Working data START
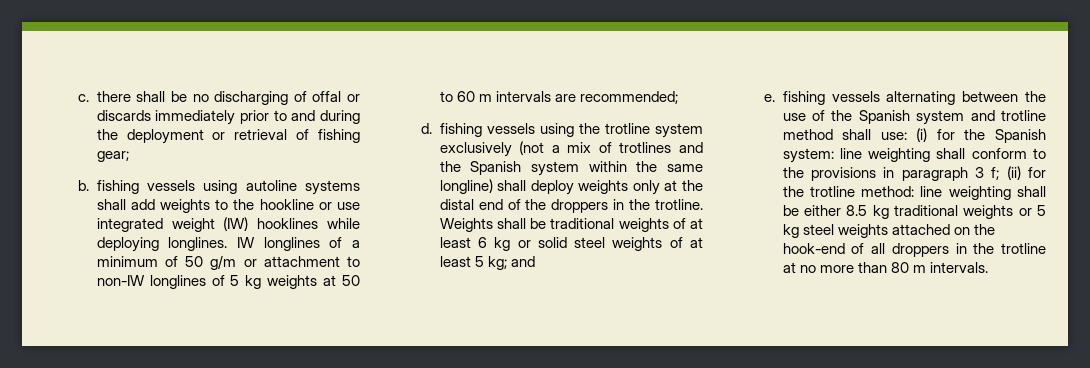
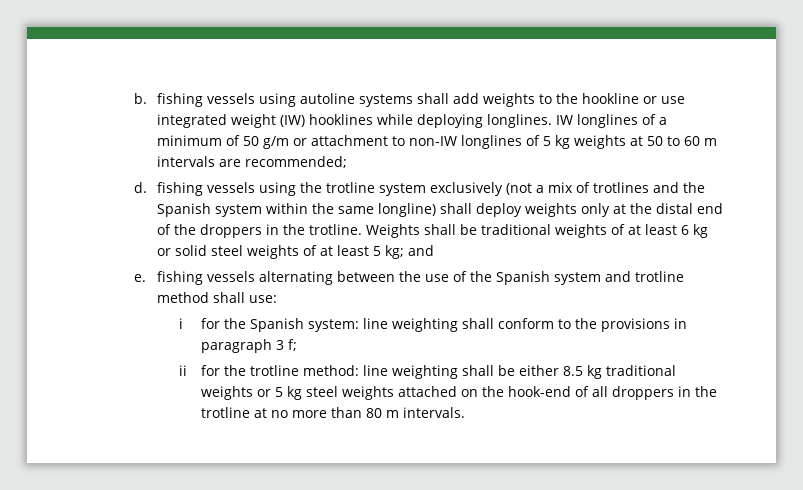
- c. there shall be no discharging of offal or discards immediately prior to and during the deployment or retrieval of fishing gear;
- e. fishing vessels alternating between the use of the Spanish system and trotline method shall use: (i) for the Spanish system:
+ e. fishing vessels alternating between the use of the Spanish system and trotline method shall use:
+ i for the Spanish system:
- line weighting shall conform to the provisions in paragraph 3 f; (ii) for the trotline method:
+ line weighting shall conform to the provisions in paragraph 3 f;
+ ii for the trotline method:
Working data END
Repeat exactly the lines from the one containing "- e. fishing" through the last line of the records above, both included, and nothing else.

Written answer |
- e. fishing vessels alternating between the use of the Spanish system and trotline method shall use: (i) for the Spanish system:
+ e. fishing vessels alternating between the use of the Spanish system and trotline method shall use:
+ i for the Spanish system:
- line weighting shall conform to the provisions in paragraph 3 f; (ii) for the trotline method:
+ line weighting shall conform to the provisions in paragraph 3 f;
+ ii for the trotline method:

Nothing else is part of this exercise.